Section 8 - FINANCIAL REPORT: Reports covering the financial transactions and financial position of the Association are to be prepared for each regular meeting of the Board of Directors.

ARTICLE SIX

ELECTION, TERMS, DUTIES AND RESPONSIBILITIES OF OFFICERS

Section 1 - OFFICERS: The officers of the Association shall consist of the immediate Past President; one President (chief officer of the Corporation); one First Vice President; one Second Vice President; one Third Vice President; Each county shall be represented in the office of President or as one of the three Vice Presidents of the Association at all times.
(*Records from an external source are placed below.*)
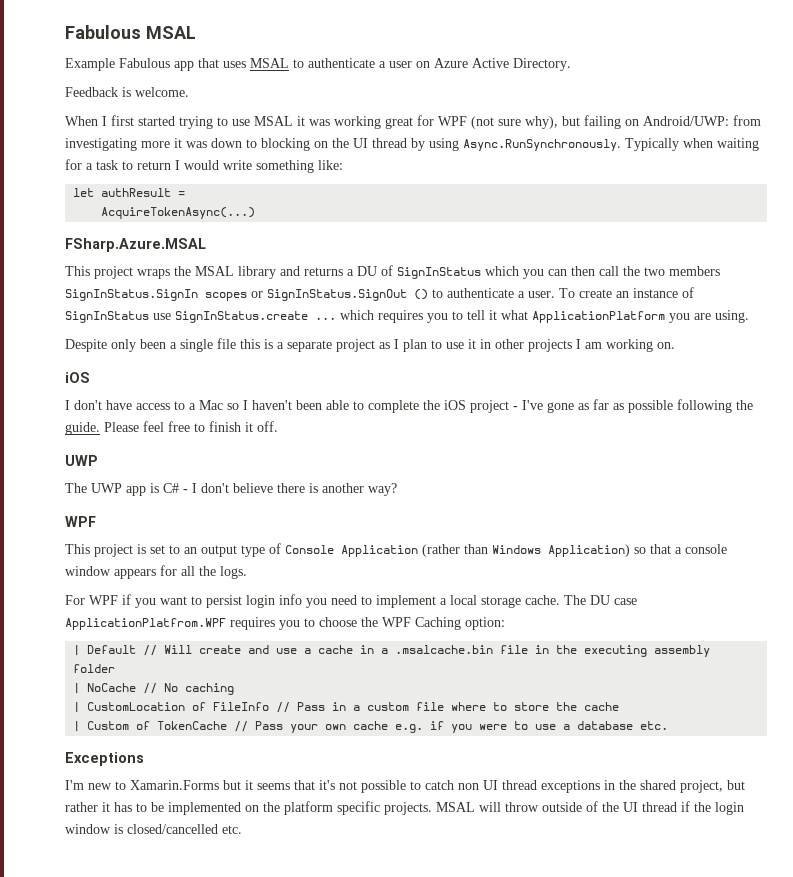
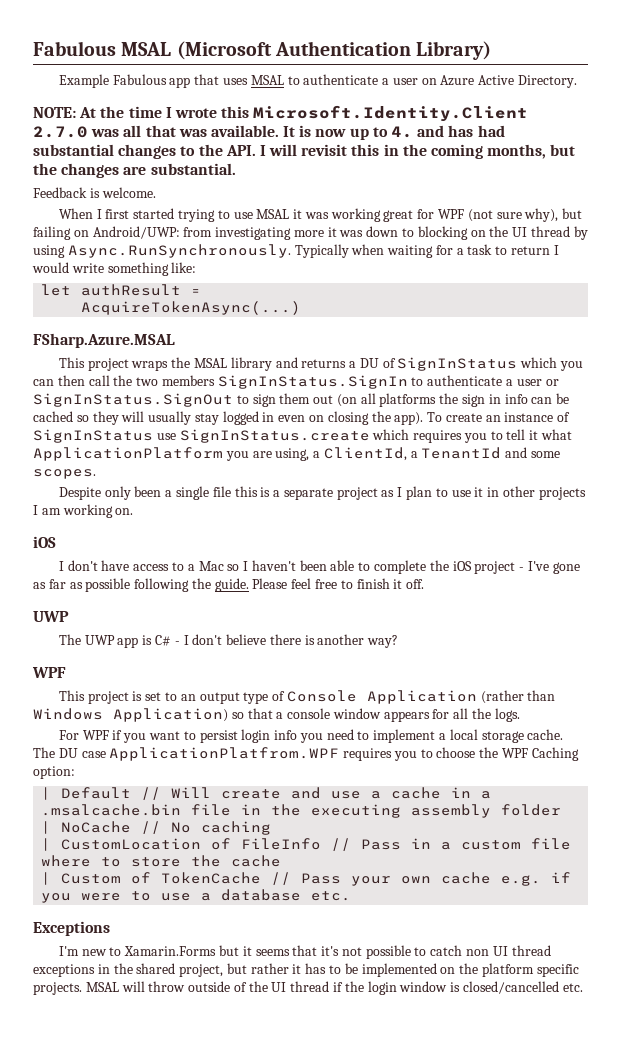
- Fabulous MSAL
+ Fabulous MSAL (Microsoft Authentication Library)
+ NOTE: At the time I wrote this Microsoft.Identity.Client 2.7.0 was all that was available. It is now up to 4. and has had substantial changes to the API. I will revisit this in the coming months, but the changes are substantial.
- This project wraps the MSAL library and returns a DU of SignInStatus which you can then call the two members SignInStatus.SignIn scopes or SignInStatus.SignOut () to authenticate a user.
+ This project wraps the MSAL library and returns a DU of SignInStatus which you can then call the two members SignInStatus.SignIn to authenticate a user or SignInStatus.SignOut to sign them out (on all platforms the sign in info can be cached so they will usually stay logged in even on closing the app).
- To create an instance of SignInStatus use SignInStatus.create ... which requires you to tell it what ApplicationPlatform you are using.
+ To create an instance of SignInStatus use SignInStatus.create which requires you to tell it what ApplicationPlatform you are using, a ClientId, a TenantId and some scopes.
Section 2 - ELECTION OF OFFICERS: Officers, except immediate Past President, shall be elected from current Board membership at the annual meeting by the Board of Directors. A nominating committee shall be set up for nomination of officers and nominations may be taken from the floor. Election of officers shall immediately follow election of Board of Directors Members at the Annual Meeting. Only those current Directors that have served for at least one year may be considered for nomination as President.

Section 3 - TERMS OF OFFICERS: Elected terms of officers shall be for one (1) year, to run January 1 through December 31, or until a successor is elected. Officers may be elected to two successive terms. Officers may be elected to other offices or after one (1) year out of office may be re-elected to the same office. Vacancies of office may be filled by a majority vote of the Board for the remainder of the unexpired term. Any officer may be removed with or without just cause by a two-thirds majority vote of the Board.

Section 4 - PAST PRESIDENT: The Immediate Past President shall serve in an advisory capacity for one year after his term has expired. The Past President shall assist the President in matters relating to the general business functions of the Board of Directors as deemed necessary. The Past President shall serve as Chair of the Nominating Committee for the election of Directors and officers.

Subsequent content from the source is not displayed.